The seeds I scattered are a mix of the natural wildflowers that grow here. The window was closing on planting them, and the rains were coming. So I left my phone and my messages and my emails inside and laid seed among the top soil, churned up for use by the moles and voles in the ground. Not all seeds turn to wildflowers. Some of them would be eaten. Others crushed. Others on a journey I know nothing about. But I still plant them in hopes a few of them flower.
That night, a neighbor I’ve been hoping to forge a friendship with texted me. “Wanna go for a walk tomorrow morning?”
We met in the street just past 7:30am. It was 40 degrees on a Friday morning in June. Both of us outfitted with baseball caps and technical jackets and trail shoes and unleashed dogs. We went into the woods, the cool air fighting the emerging sun.
On the river trail, dogs sprinting in front of us, she said, “so you’re a writer, right?” I hurtled through space and time, agencies and emails, thinking about all the people just one day prior I had been so excited to be friends with who would now be enshrined in the LinkedIn Hall of Fame of “damn, I really liked them.” Living here, in this small town of useful people, no one cares who I work for. If they care at all, they care mostly that I do not work for someone here. No one’s heard of the women’s health company I dreamed of working for, and no one’s heard of the parent company that I now do. No one cares.
But on Friday morning, they all cared about women’s health.
Back in the email box, I struggled to regulate my emotions. I was mad about everything. Mad about the job, mad about the courts, mad about the world, and mad about my own hope.

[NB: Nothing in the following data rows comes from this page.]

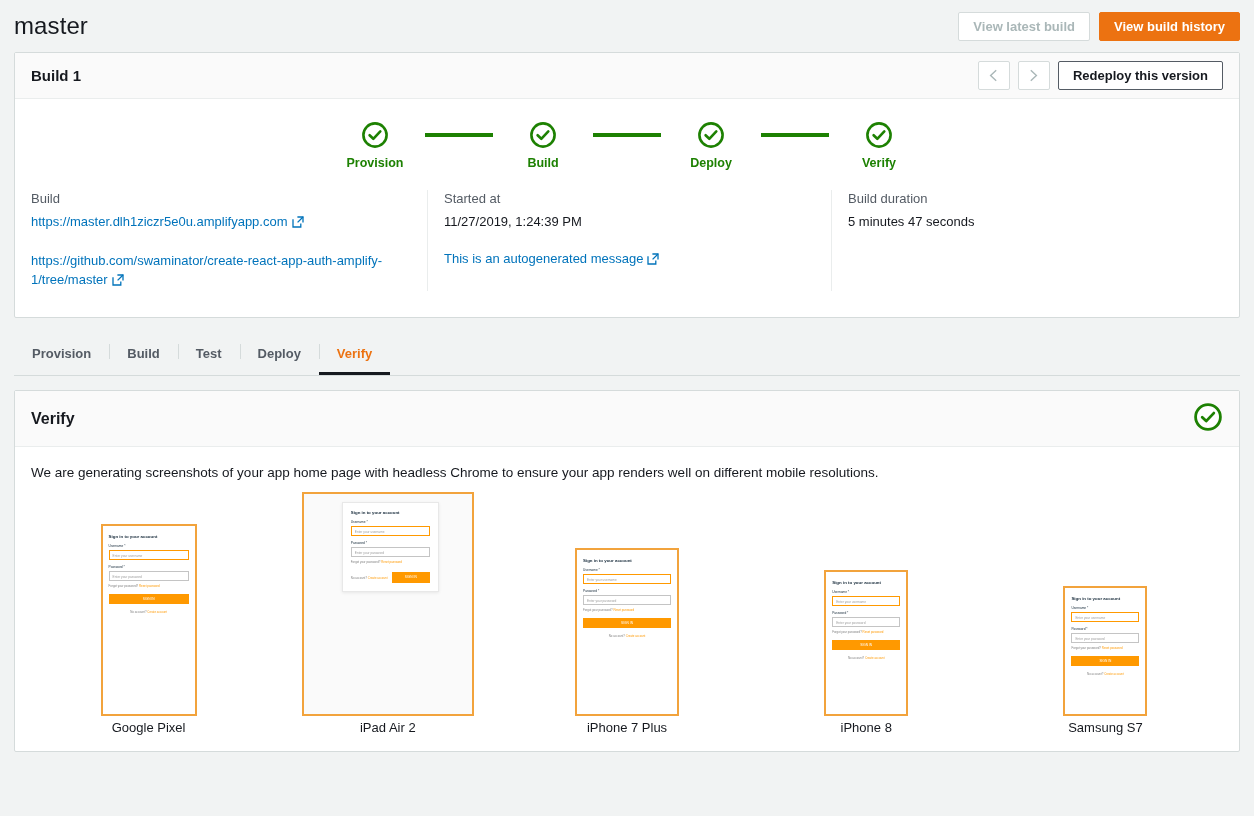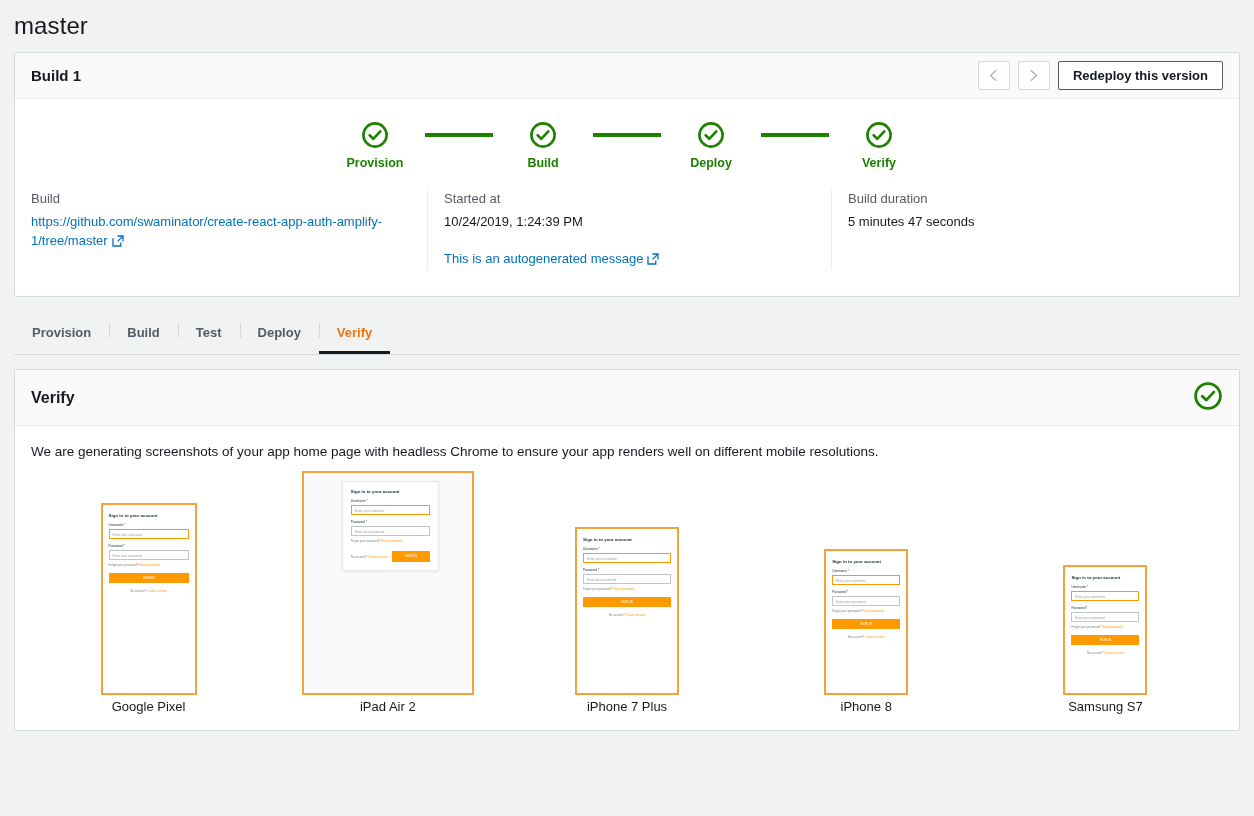--- a/index.html
+++ b/index.html
@@ -195,6 +195,10 @@
 
 <div class="topbar">
   <div class="branch-title">master</div>
+  <div class="topbar-actions">
+    <button class="btn btn-ghost-disabled">View latest build</button>
+    <button class="btn btn-primary">View build history</button>
+  </div>
 </div>
 
 <div class="card">

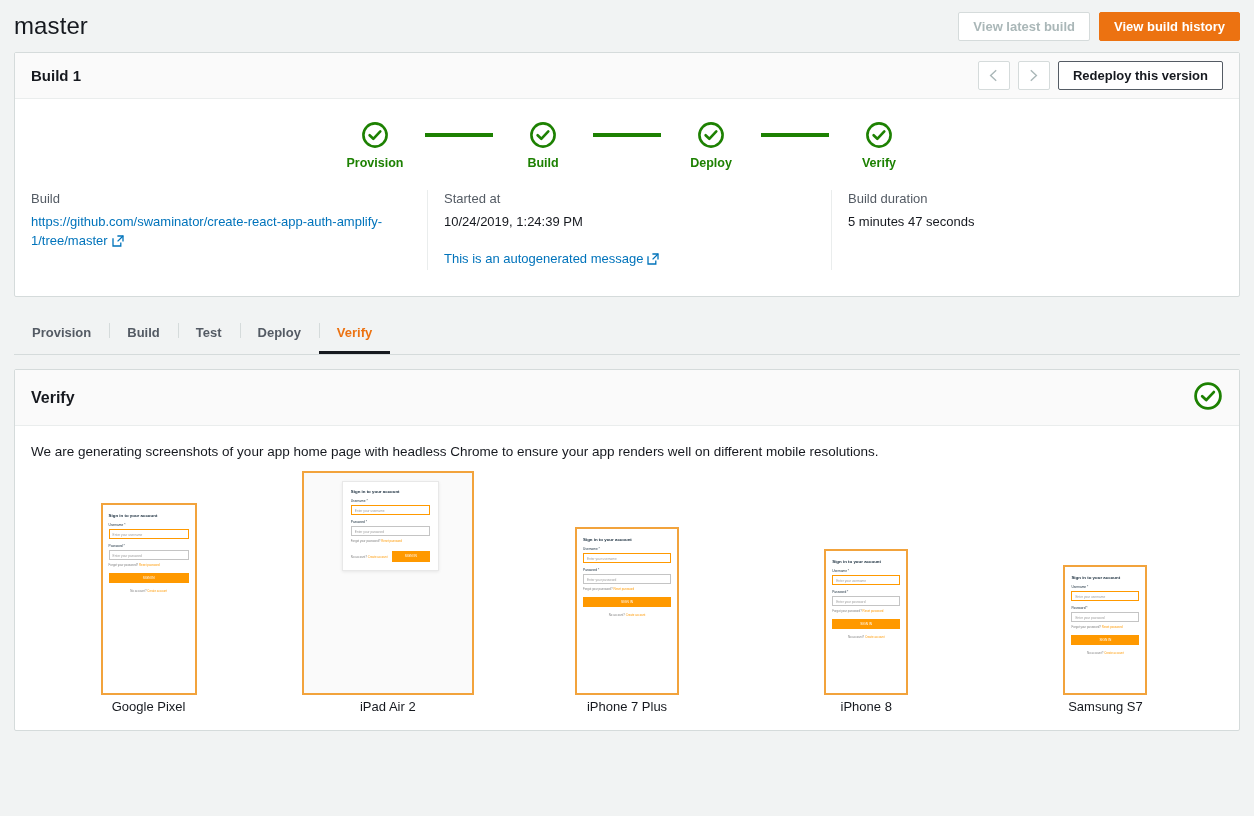--- a/index.html
+++ b/index.html
@@ -268,6 +268,14 @@
     <div class="details-col c1">
       <div class="detail-label">Build</div>
       <div class="detail-value">
+        <a class="detail-link" href="#">https://master.dlh1ziczr5e0u.amplifyapp.com</a><span class="ext-icon">
+          <svg width="12" height="12" viewBox="0 0 12 12">
+            <path d="M1 3.2 V11 H8.8 V7.4" fill="none" stroke="#0073bb" stroke-width="1.3"></path>
+            <path d="M5.4 1 H11 V6.6" fill="none" stroke="#0073bb" stroke-width="1.3"></path>
+            <path d="M11 1 L5.6 6.4" fill="none" stroke="#0073bb" stroke-width="1.3"></path>
+          </svg></span>
+      </div>
+      <div class="detail-value">
         <a class="detail-link" href="#">https://github.com/swaminator/create-react-app-auth-amplify-1/tree/master</a><span class="ext-icon">
           <svg width="12" height="12" viewBox="0 0 12 12">
             <path d="M1 3.2 V11 H8.8 V7.4" fill="none" stroke="#0073bb" stroke-width="1.3"></path>

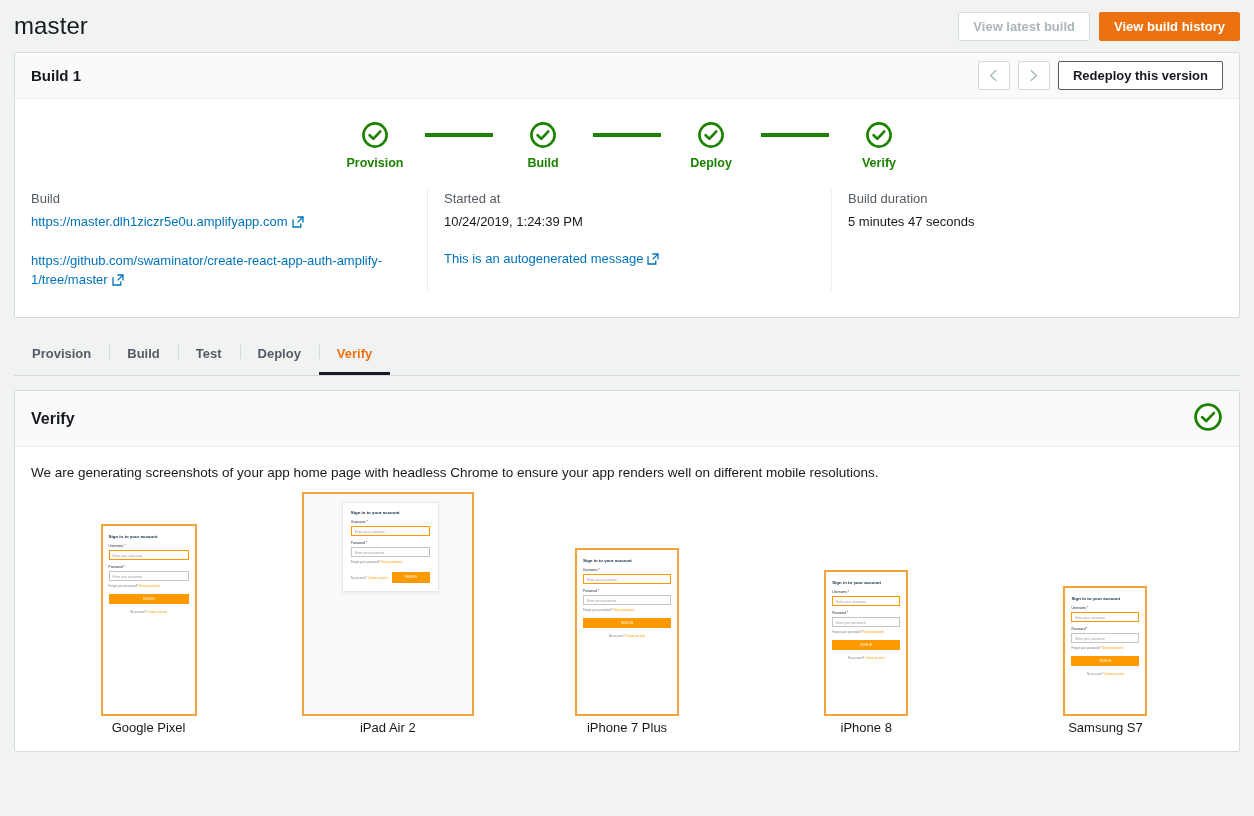--- a/index.html
+++ b/index.html
@@ -287,7 +287,7 @@
 
     <div class="details-col c2">
       <div class="detail-label">Started at</div>
-      <div class="detail-value">10/24/2019, 1:24:39 PM</div>
+      <div class="detail-value">11/27/2019, 1:24:39 PM</div>
       <div class="detail-value">
         <a class="detail-link" href="#">This is an autogenerated message</a><span class="ext-icon">
           <svg width="12" height="12" viewBox="0 0 12 12">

On Saturday, in an effort to deal with Big Emotions, I went to the neighboring town’s park. I sat on a boulder at the edge of the pond, writing this newsletter. All around me, parents were teaching their children to fish. A boy no more than 6 caught one, and as it emerged from the water, he started to scream, dropping the rod. His father yelled at him. The boy yelled back, “it’s scared!” pointing at the fish. Another dad, this one with his daughter, spoke very softly. I was only ten feet away, and I could hear him quietly explaining to his quiet daughter the difference between fishing and catching. Why he fishes, then releases. She had a stern little face, but her focus wasn’t helping. The fish were not biting for her. This next part sounds made up, but she said, “it doesn’t matter. I can’t be a fisherman anyway. I’m a girl.” And her dad, her sweet wonderful backwards-capped dad said, “you’re a person who fishes. And I’m proud of you.” I wanted to throw my laptop in the water and go shake his hand.
But the moment soured quickly under the weight of my fears. A 10-year-old girl in 2022 saying she couldn’t fish because of the word fisherman? Really? This? Still? I felt like I’d somehow stumbled into an afternoon special from 1998. We will stumble back further still.

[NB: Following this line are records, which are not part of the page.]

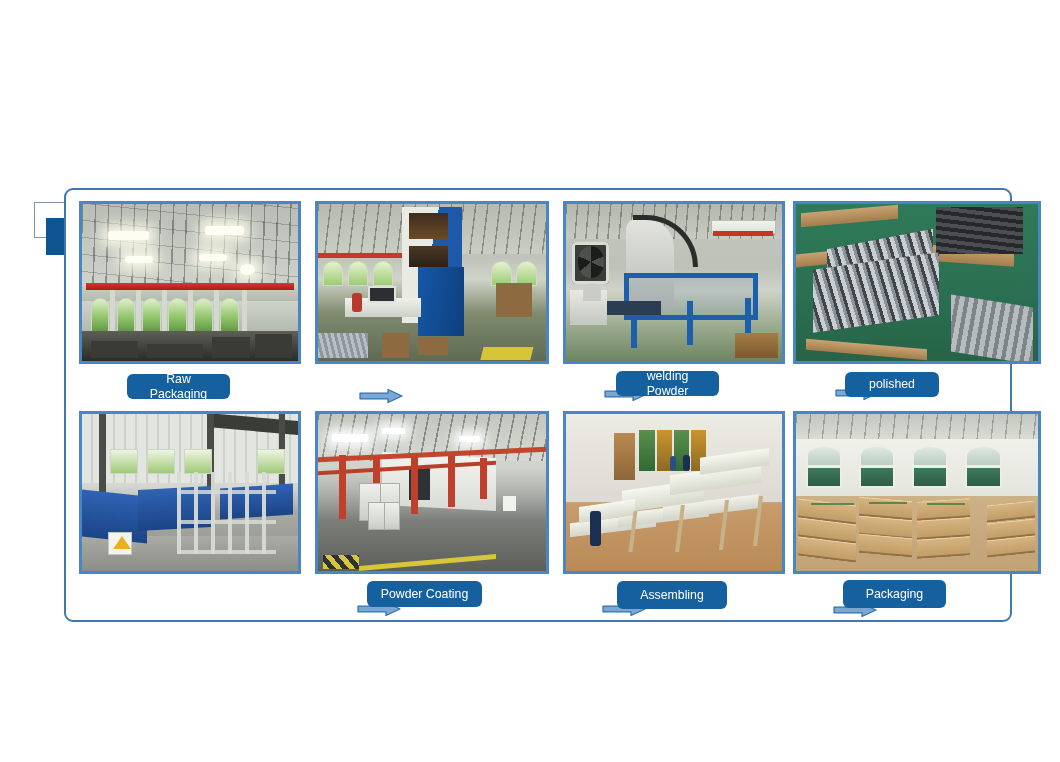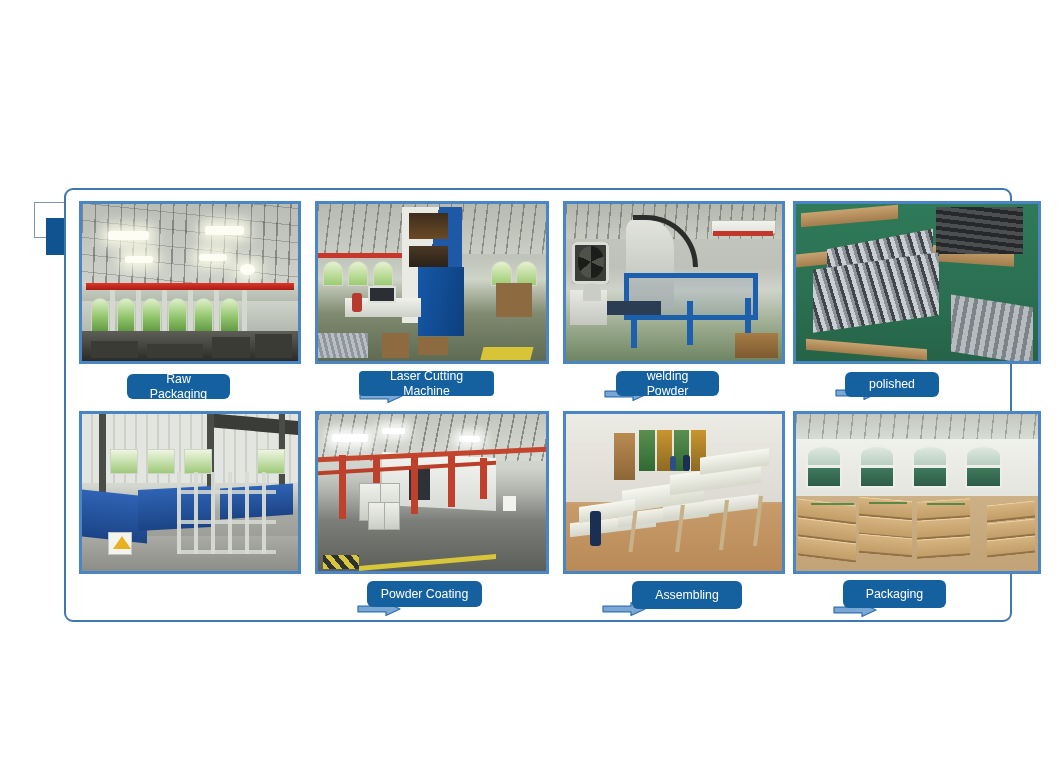--- a/index.html
+++ b/index.html
@@ -315,7 +315,6 @@
           <div class="ylw"></div>
         </div>
       </div>
-      <div class="badge" style="left:44px;top:177px;width:135px;height:25px;border-radius:4px;">Laser Cutting Machine</div>
     </div>
 
     <div class="arrow" style="left:538px;top:192px;">

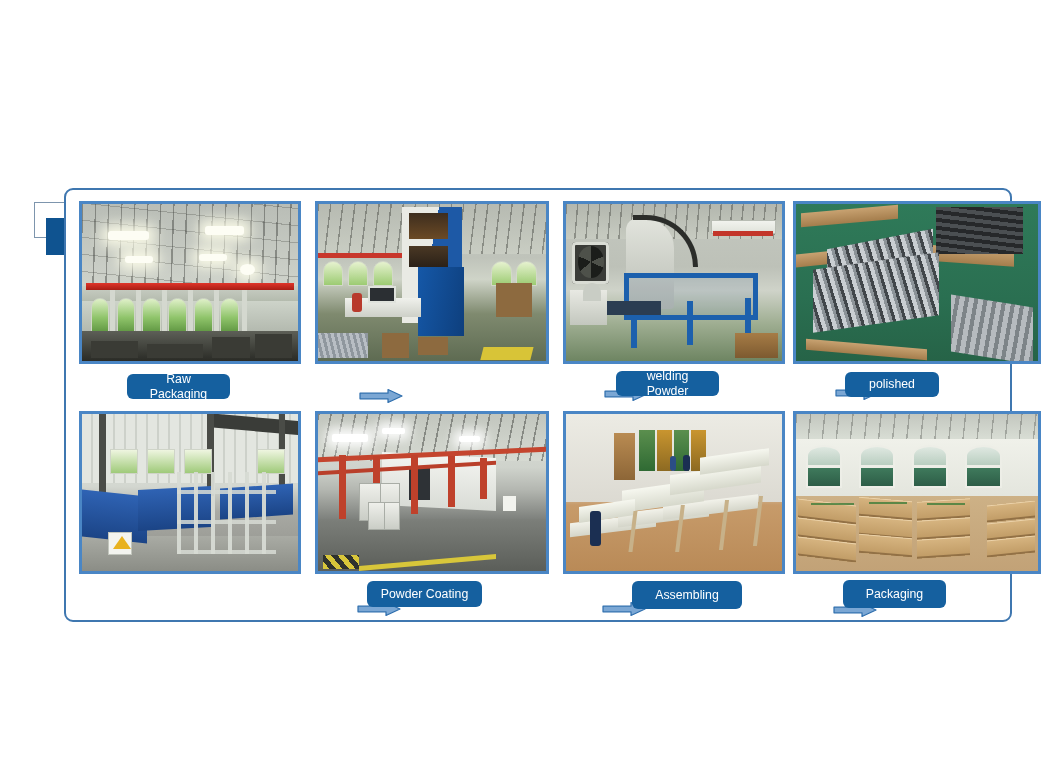--- a/index.html
+++ b/index.html
@@ -457,7 +457,7 @@
           <div class="leg7" style="left:88%;top:52%;height:32%"></div>
         </div>
       </div>
-      <div class="badge" style="left:54px;top:177px;width:110px;height:28px;margin-left:15px;">Assembling</div>
+      <div class="badge" style="left:54px;top:177px;width:110px;height:28px;">Assembling</div>
     </div>
 
     <div class="arrow" style="left:767px;top:198px;">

A couple of fish lingered below me in the water, flicking in my shadow. There we all were, at the pond together. Everyone enjoying a summer day. All the people exchanging smiles and then minding to ourselves. This place is not a bucolic paradise where everyone agrees all the time. But they do agree most of the time. That’s why we chose it.
When I had finished saying what I could to the page, I packed up and went home to my garden. It hasn’t been as rainy as forecasted, and the seeds need help. The garden will need help for years to come. Some days I will arrive to it with PMS and sadness. Some days I will arrive with delight and pride. Some days I will not arrive at all. But it will be there, ready to be tended, with my rage, with my joy. Only if I do not arrive again and again and again will I step outside to see the wildflowers lost.
I am unhappy today. I am disappointed in my luck, our leaders, and my country. But the garden remains, the work continues, and only with effort will flowers grow where weeds try to rule.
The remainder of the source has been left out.